On 12 March, General Trưởng received the JGS order to pull the Airborne Division out of the line and start it moving to Saigon. The deployment was to begin on 17 March. General Trưởng immediately called General Viên to protest the decision but learned that President Thieu had personally directed the deployment so that the Airborne Division could participate in the offensive to retake Ban Me Thuot. General Viên told General Trưởng that, if possible, two battalions of the new 468th Marine Brigade and a Ranger group would be sent north to replace the Airborne Division. To adjust to the loss of the Airborne Division, General Trưởng decided to pull the Marine Division out of Quảng Trị and northern Thua Thien Provinces and shift it south to cover Phú Lộc District and Da Nang. I Corps was to defend Huế and Da Nang, even if it had to give up Quang Tri, Quang Tin, and Quang Ngai Provinces. General Trưởng and General Thi agreed, however, that their ability to hold Huế after the Marine Division moved south was questionable indeed. General Truong flew to Saigon on 13 March to participate in a secret meeting with President Thiệu, Prime Minister Trần Thiện Khiêm and General Viên during which Trưởng was told about the evacuation from the Central Highlands and ordered to prepare a plan for the eventual evacuation of I Corps. He also was permitted to delay the first airborne brigade's departure to 18 March and the rest of the division until 31 March. Thiệu's reasoning was that Da Nang was most important, but that the rest of the region could be sacrificed. He would send the 468th Marine Brigade north to help defend Da Nang as soon as the Airborne Division arrived in Saigon. This division was vital to the defense of III and IV Corps, without which South Vietnam could no longer survive.

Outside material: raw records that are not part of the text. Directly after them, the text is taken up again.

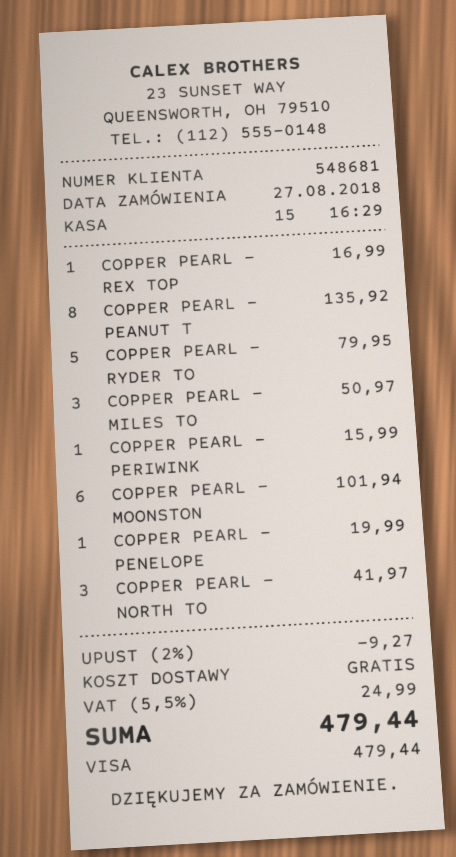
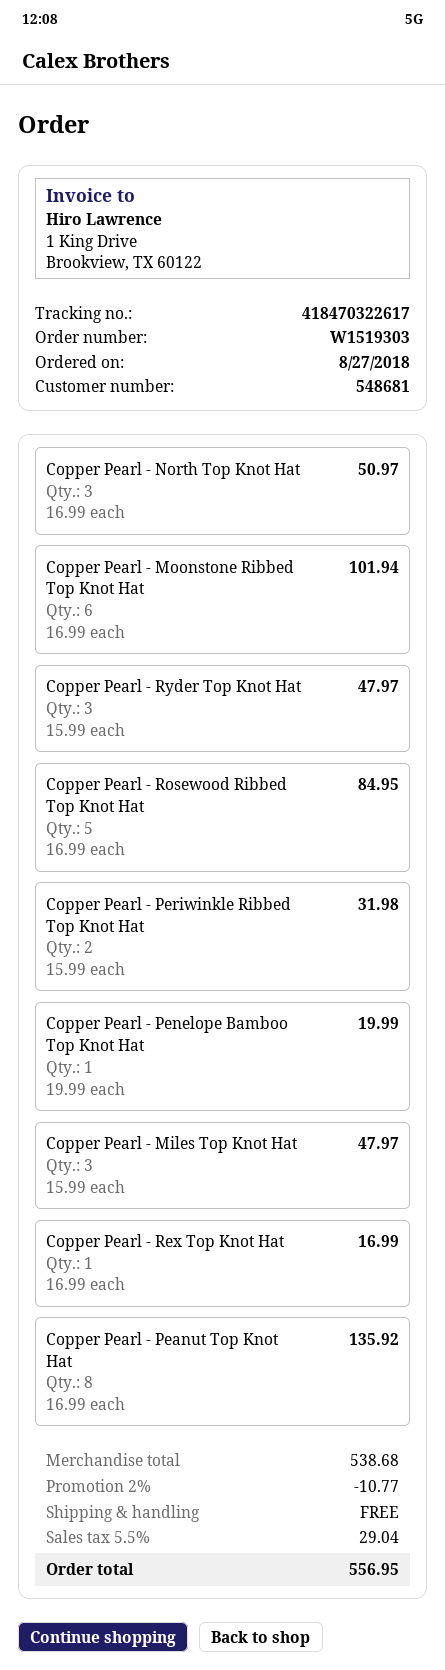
COPPER PEARL - RYDER TO: 5 for 79.95 -> 3 for 47.97
COPPER PEARL - MILES TO: 3 for 50.97 -> 3 for 47.97
COPPER PEARL - PERIWINK: 1 for 15.99 -> 2 for 31.98
COPPER PEARL - NORTH TO: 3 for 41.97 -> 3 for 50.97
Copper Pearl - Rosewood Ribbed Top Knot Hat: none -> 5 for 84.95
discount: 2% = 9.27 -> 2% = 10.77
tax: 5.5% = 24.99 -> 5.5% = 29.04
total: 479.44 -> 556.95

On 15 March, the 14th Ranger Group was to begin the relief of the 369th Marine Brigade in Quảng Trị Province. While one marine brigade would remain in the Song Bo Valley for the defense of Hue, the 369th Marine Brigade would deploy to Đại Lộc District in Quảng Nam Province, and relieve the 3rd Airborne Brigade for movement to Saigon.

On 17 March the 258th Marine Brigade pulled out of Quảng Trị to relieve the 2nd Airborne Brigade in southern Thừa Thiên and on 18 March the 2nd Airborne Brigade moved to the Da Nang docks for shipment to Saigon.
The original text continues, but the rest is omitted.